Bardzo lubię twórczość pisaną Jarka Szubrychta. Czy to na blogu (link jest po lewo), czy na portalu T-Mobile Music, czy nawet wpisy fejsbukowe- rzadko trafia się tekst nieciekawy czy chociażby źle napisany. Nie dziwi zatem, że na wieść o wydaniu biografii zespołu Vader pognałem do salonu empik w celu zakupienia tegoż dzieła. Niestety, pomimo, że data premiery już nadeszła, na półkach ciągle brakowało tomu poświęconemu Piotrowi z Olsztyna. Na szczęście, na jednej z niższych półek dostrzegłem nazwisko wokalisty Lux Occulty zdobiące biografię amerykańskiego zespołu Slayer. Ciągle będąc pod wrażeniem ich występu na poznańskim stadionie bez wahania wymieniłem podarowany przez przyszłych teściów bon na ponad 400-u stronicową książkę.
W moje ręce trafiło wydanie z roku 2013 (oryginał jest z 2006) i całość kończy się przygotowaniami do koncertu Big Four w Warszawie. A zaczyna jeszcze w latach 60-tych ubiegłego wieku, kiedy główni bohaterowie dopiero przychodzili na świat. W międzyczasie trafiamy w dość standardowe tryby żywota większości zespołów czyli święta trójca: studio-płyta-trasa, przerywane kontuzjami i zmianami kadrowymi.

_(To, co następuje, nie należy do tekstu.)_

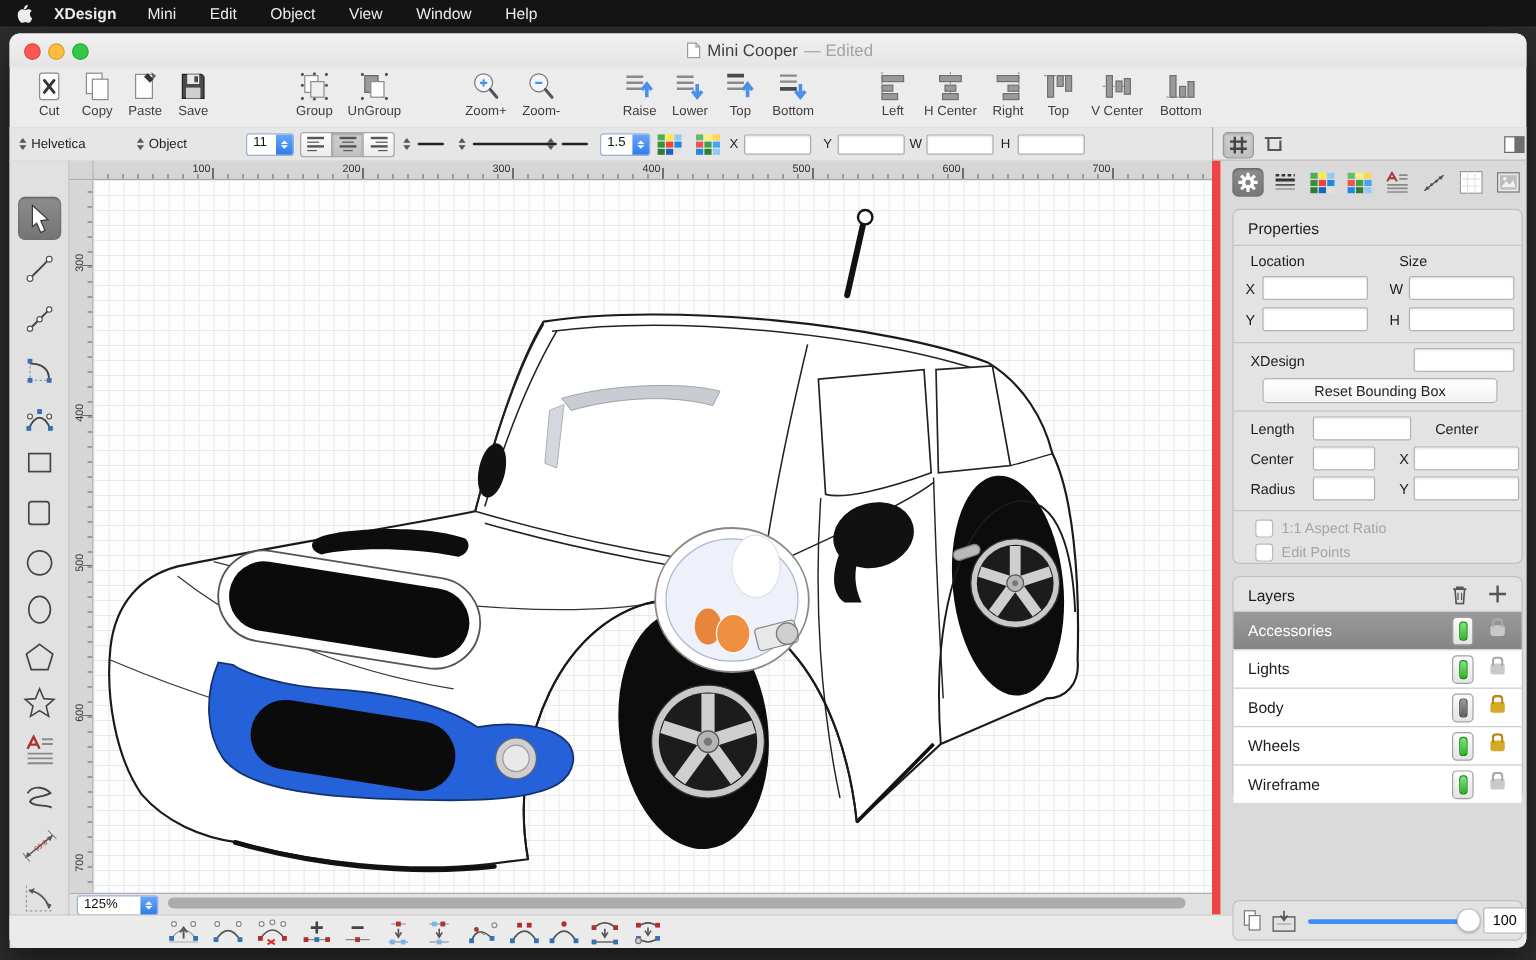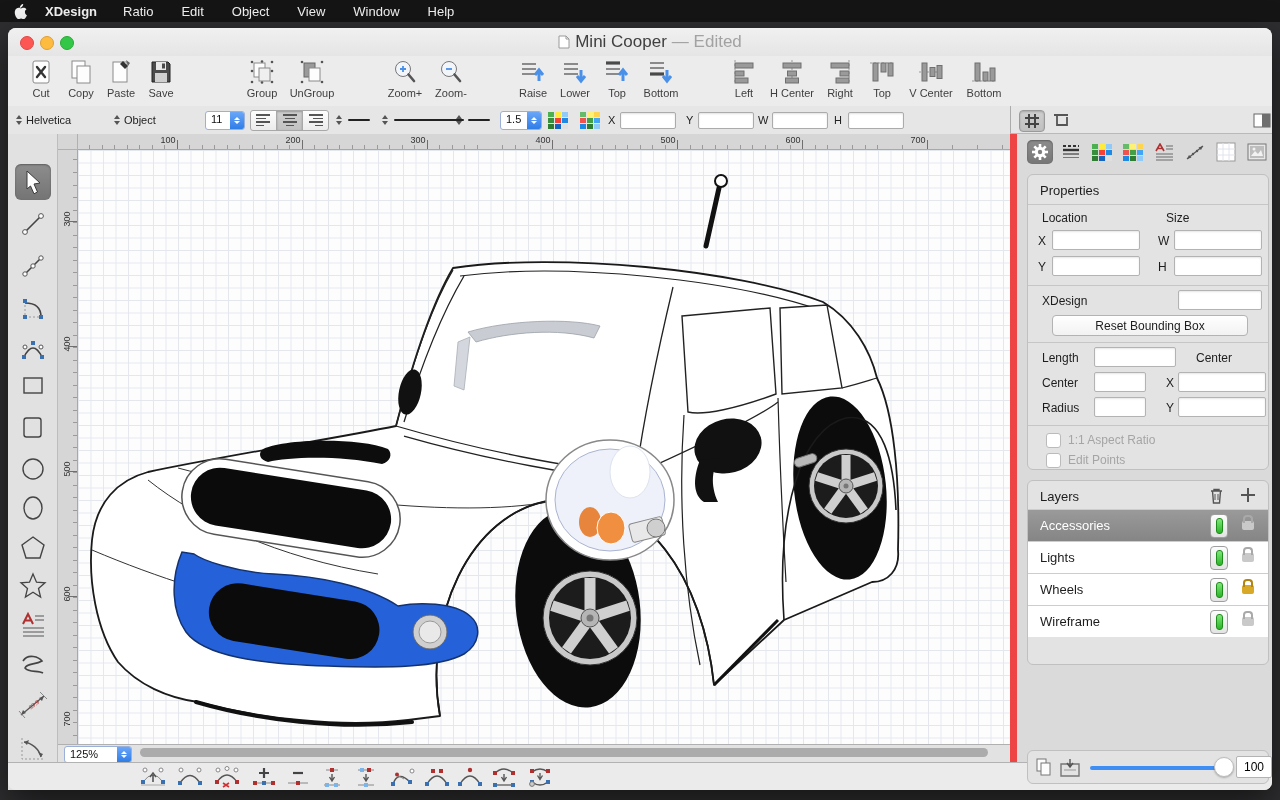--- a/index.html
+++ b/index.html
@@ -135,7 +135,7 @@
       </svg>
     </span>
     <span class="appname">XDesign</span>
-    <span class="mitem">Ratio</span>
+    <span class="mitem">Mini</span>
     <span class="mitem">Edit</span>
     <span class="mitem">Object</span>
     <span class="mitem">View</span>

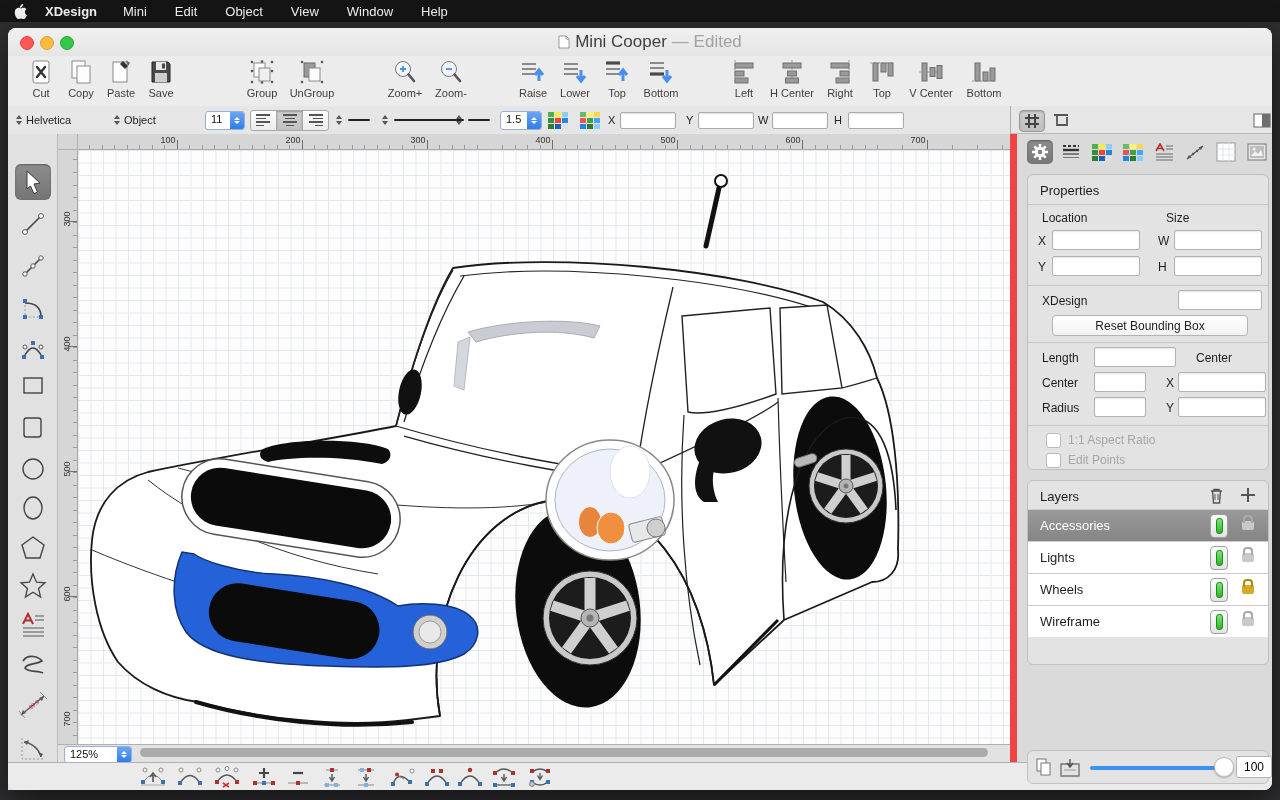--- a/index.html
+++ b/index.html
@@ -21,7 +21,7 @@
   .tl.yel{left:32px;background:#fdbc40;border:1px solid #de9f34;}
   .tl.grn{left:52px;background:#33c748;border:1px solid #27aa35;}
   #titletext{position:absolute;left:0;right:0;top:0;height:28px;display:flex;align-items:center;justify-content:center;
-    font-size:17px;color:#404040;gap:5px;margin-left:20px;}
+    font-size:14px;color:#404040;gap:5px;margin-left:20px;}
   #titletext .edited{color:#a2a2a2;}
   
   #toolbar{position:absolute;left:0;top:28px;width:100%;height:50px;border-bottom:1px solid #b9b9b9;

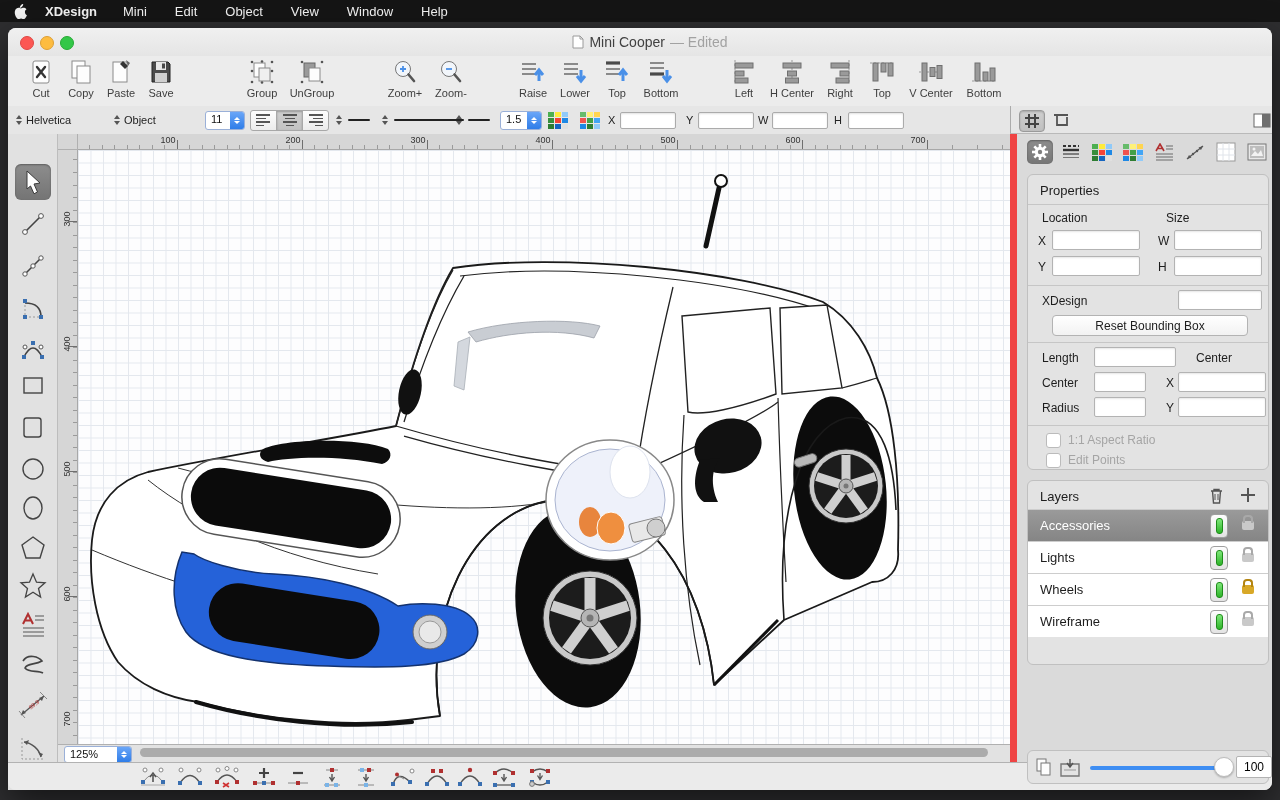--- a/index.html
+++ b/index.html
@@ -1054,6 +1054,13 @@
     <span class="lock silver"></span>
   </div>
             <div class="layer-row">
+    <span class="layer-name">Body</span>
+    <span class="vis-btn">
+                <span class="led off"></span>
+              </span>
+    <span class="lock gold"></span>
+  </div>
+            <div class="layer-row">
     <span class="layer-name">Wheels</span>
     <span class="vis-btn">
                 <span class="led on"></span>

I chyba ta powtarzalność jest główną z nielicznych wad tej biografii. Poza tym dodałbym dość ubogą szatę graficzną (mało zdjęć z zaledwie kilku okresów czasu). Jeśli chodzi o styl, to jak zwykle u redaktora Szubrychta jest dobrze, acz irytują pytania retoryczne w stylu: “Co Ty nie powiesz, Kerry?”.
Trochę przeszkadza też fakt, że biografia jest nieautoryzowana, czyli autor nie miał bezpośredniego dostępu do bohaterów i wszelką wiedzę czerpał z różnorakich źródeł pośrednich. Z drugiej jednak strony, wykonał przy tym iście mrówczą pracę, przekopując się przez stosy materiałów i rozmawiając z mnóstwem osób, które miały cokolwiek z Zabójcą wspólnego- od siostry Toma, po członków młodych zespołów, którzy byli ze Slayerem w trasie. Jako osoba, która pisała magisterkę z historii brytyjskiego rock ‘n’ rolla, potrafię docenić cały trud włożony w kolekcjonowanie i selekcję tekstów tego typu. Bardzo też podoba mi się szczegółowość z jaką Szubrycht podszedł do zgłębiania kolejnych płyt Amerykanów. Piosenka po piosence, czasem nawet riff po riffie, wszystko zostało poddane szczegółowej analizie i ocenie. Z którą nie zawsze się zgadzam, (bo jestem z tych nielicznych Filistynów dla których Reign in Blood to 8 przeciętniaków pomiędzy dwoma killerami, czyli ogólnie średniość), ale za każdym razem czytałem z ciekawością i przyjemnością.
Ogólnie więc, pomimo powtarzalności i pewnych subiektywnych kwestii, była to całkiem przyjemna lektura. Używając starej kliszy: pozycja obowiązkowa na półce każdego fana kwartetu z Los Angeles. A ja się spodziewam jeszcze więcej po Wojnie Totalnej.